AWS CDK Deployment Guide – Part 1: IAM Permissions for Lambda Solutions

Introduction

In my previous blog, Improving Contact Center Efficiency with Real-Time Queue Monitoring and Automation in AWS, I discussed the high-level architecture of a solution that monitors and controls queue activity in Amazon Connect.

In this follow-up, I’ll walk you through deploying this type of solution using the ‘AWS Cloud Development Kit (CDK)’ and demonstrate the value that this can bring to your organization or development team. The CDK is especially useful for solutions where rapid iteration, repeatable infrastructure, and multi-environment deployments are critical.

Overview of the CDK

What is it?

The AWS Cloud Development Kit (CDK) is an open-source software development framework that allows developers to define cloud infrastructure using familiar programming languages such as TypeScript, Python, Java, and C#. Instead of manually writing CloudFormation templates to provision resources, you can leverage high-level constructs to define and deploy AWS resources in a more maintainable and scalable manner.
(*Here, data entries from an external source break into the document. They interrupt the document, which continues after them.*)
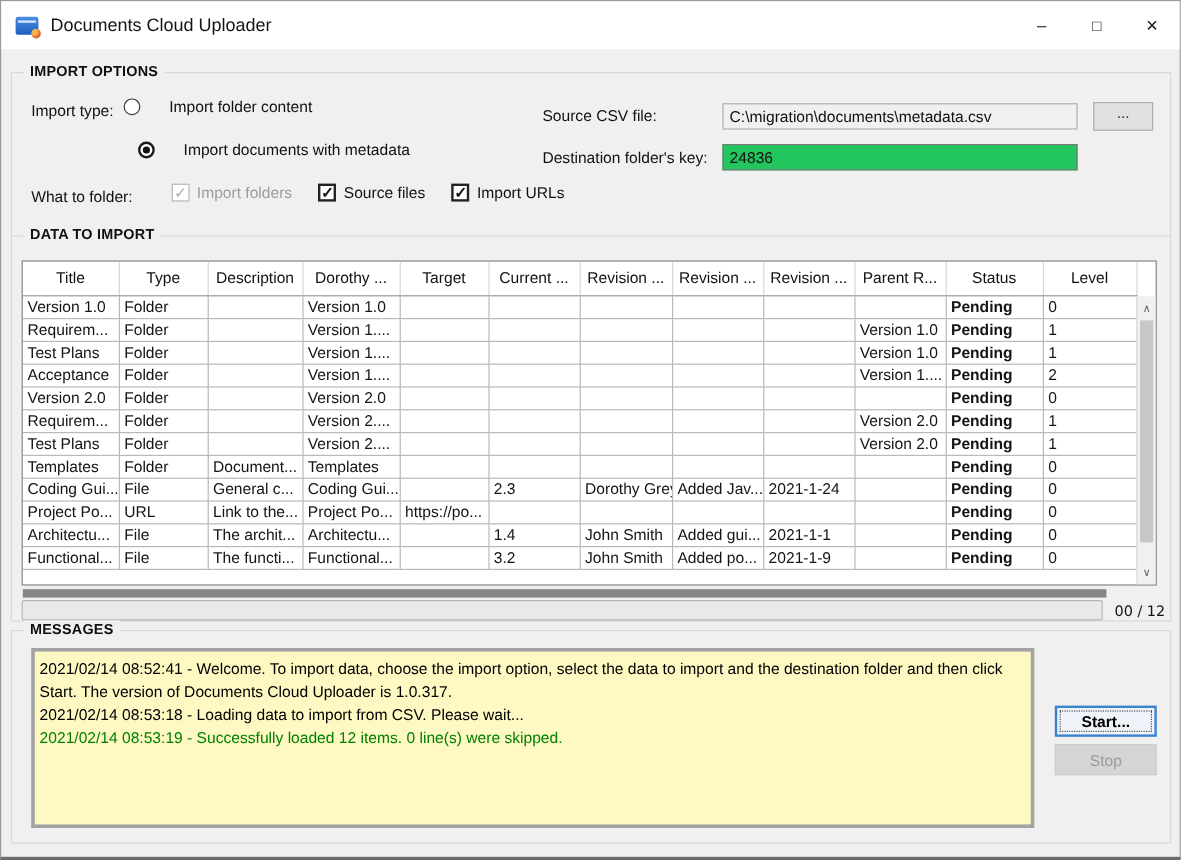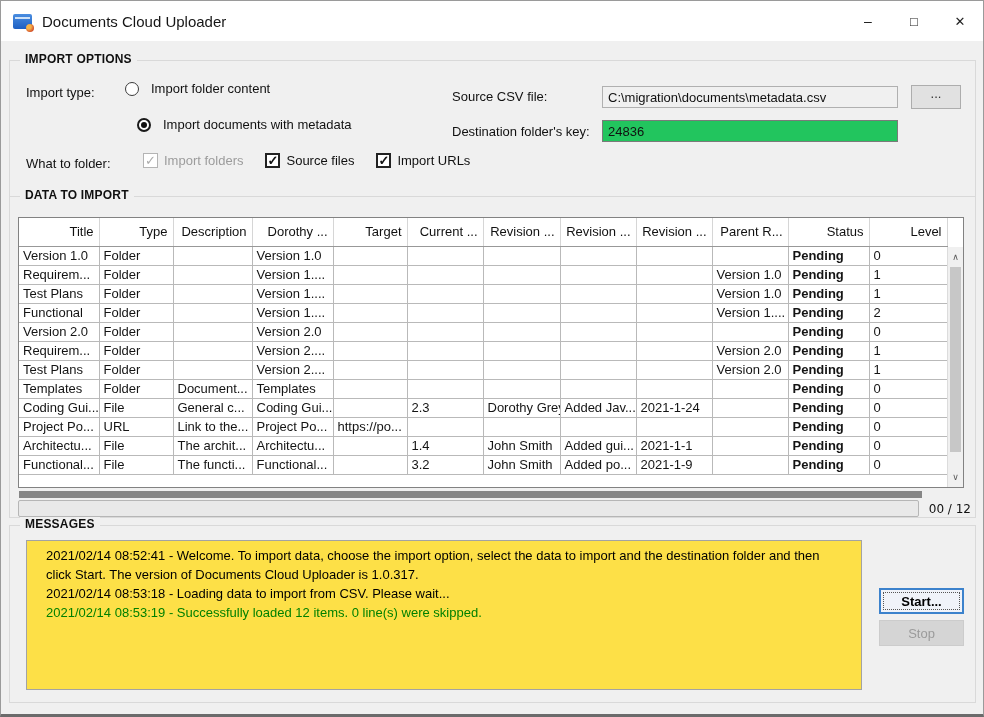"Import folder content" .radio-row { gap: 12px -> 24px; left: 115px -> 93px }
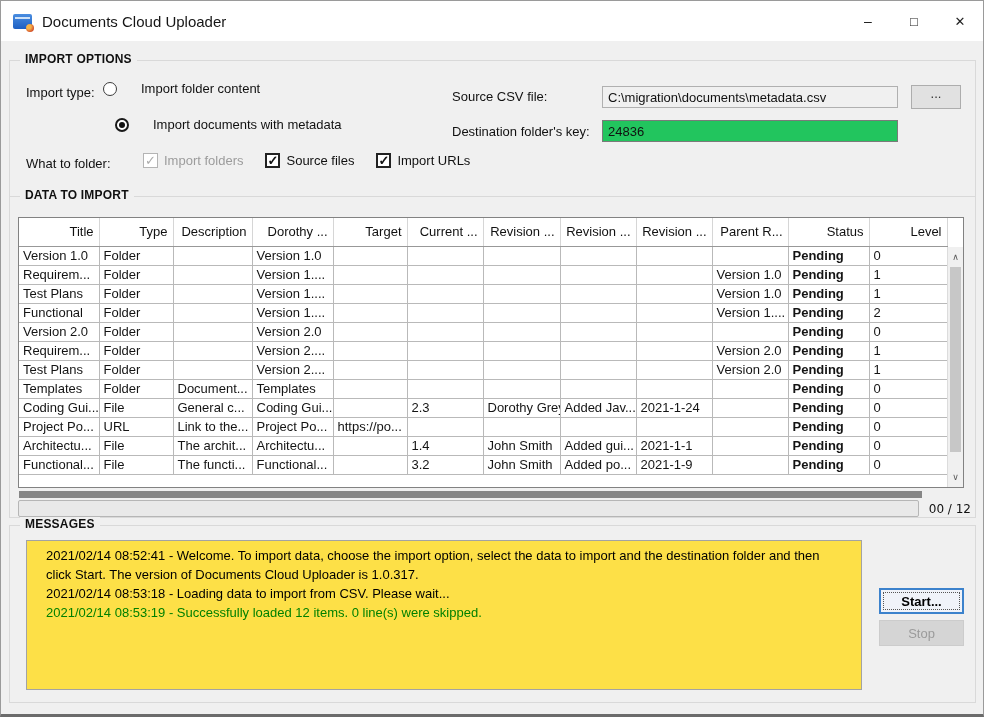"Title" th { text-align: right -> center }
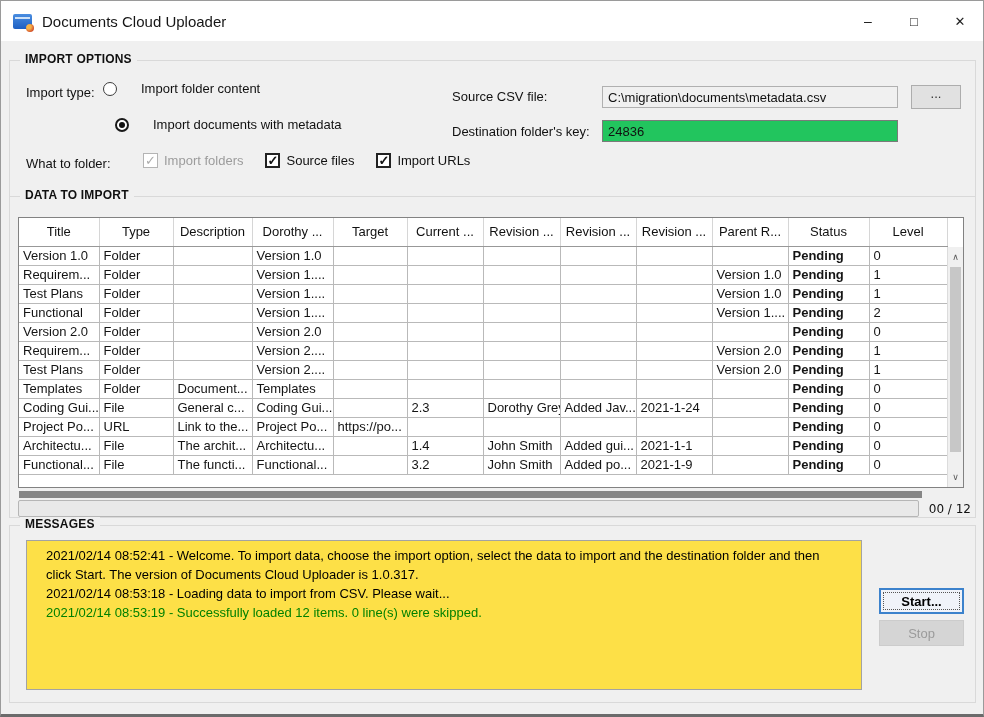"Functional" td { text: Functional -> Acceptance }
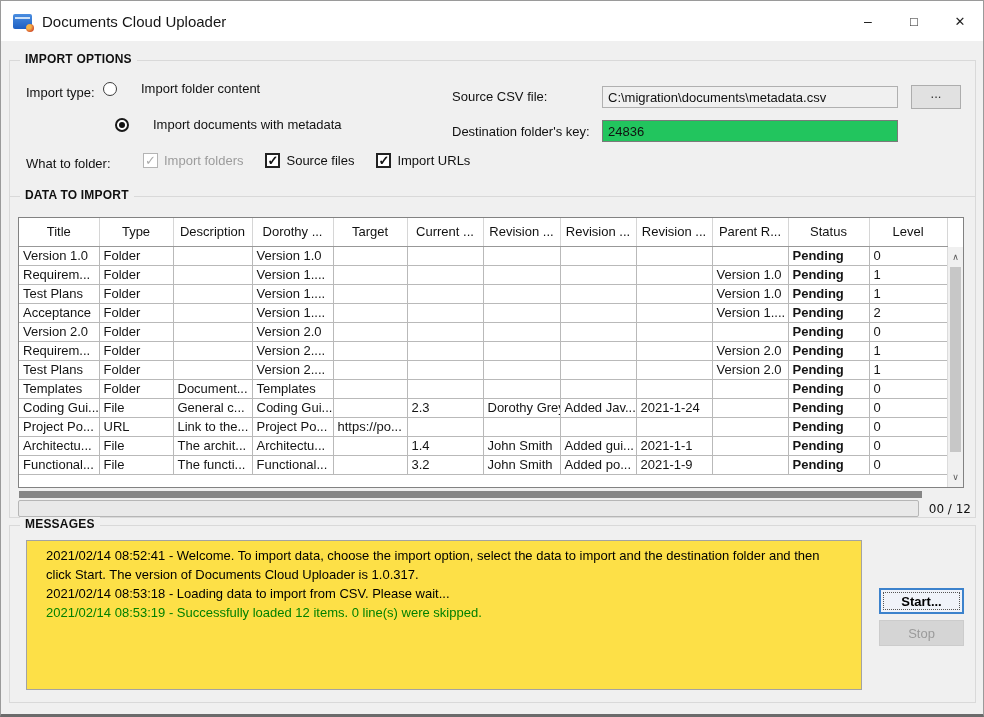"2021/02/14 08:52:41 - Welcome. To" .msg-box { background: #fde047 -> #fef9c3; border: 1px solid #a3a3a3 -> 3px solid #a3a3a3; padding: 5px 19px -> 5px 4px }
The CDK contains two primary components:

  • AWS CDK Construct Library: Collection of pre-written modular and reusable pieces of code. These reusable ‘Constructs’ can be used to quickly integrate and develop infrastructure.
  • AWS CDK Command Line Interface: A command line tool for interacting with CDK apps. This is also known as the ‘CDK Toolkit’

Benefits

There are numerous benefits that can be realized by using the CDK:

  • Code-based Infrastructure – Easily track infrastructure changes over time through version control systems like Git.
  • Reusability and Modularity – The CDK encourages the use of constructs, which are reusable building blocks of infrastructure. This makes it easy to standardize deployments, avoid duplicated configuration, and manual deployment errors.
  • Simplified CloudFormation Management – Rather than writing raw CloudFormation YAML or JSON, the CDK lets you define the infrastructure using a high-level programming language, making it easier to read, maintain, and extend.
  • Easier environment management – With native support for multi-environment deployments, CDK helps you manage different stages (dev, test, prod) with environment-specific configuration, without duplicating code.
  • Automate deployments and increase efficiencies – The CDK integrates well with CI/CD pipelines, enabling faster iteration, automated rollouts, and better alignment between development and infrastructure teams.

Considerations

While the AWS CDK is a great tool to implement in your organization, there are some important considerations to make prior to committing to the tool:

  • Learning Curve: Developers must be familiar with both AWS and the programming language supported in CDK.
  • CloudFormation: While CDK simplifies the infrastructure as code, changes still rely on CloudFormation deployments.
  • IAM Permissions: Proper IAM Permissions are required to deploy and manage AWS resources.
  • State Management: The CDK manages state using AWS CloudFormation stacks and stores synthesized templates and metadata in an S3 bucket created during bootstrapping. If resources are changed outside of the CDK, the stack may drift, which can lead to deployment errors or unexpected behavior.

Permissions

IAM for CDK is tricky because the toolkit performs lookups, bootstraps, deploys, and asset uploads — each requiring different sets of permissions. AWS doesn’t yet provide a definitive least-privilege guide, so trial and error is often required.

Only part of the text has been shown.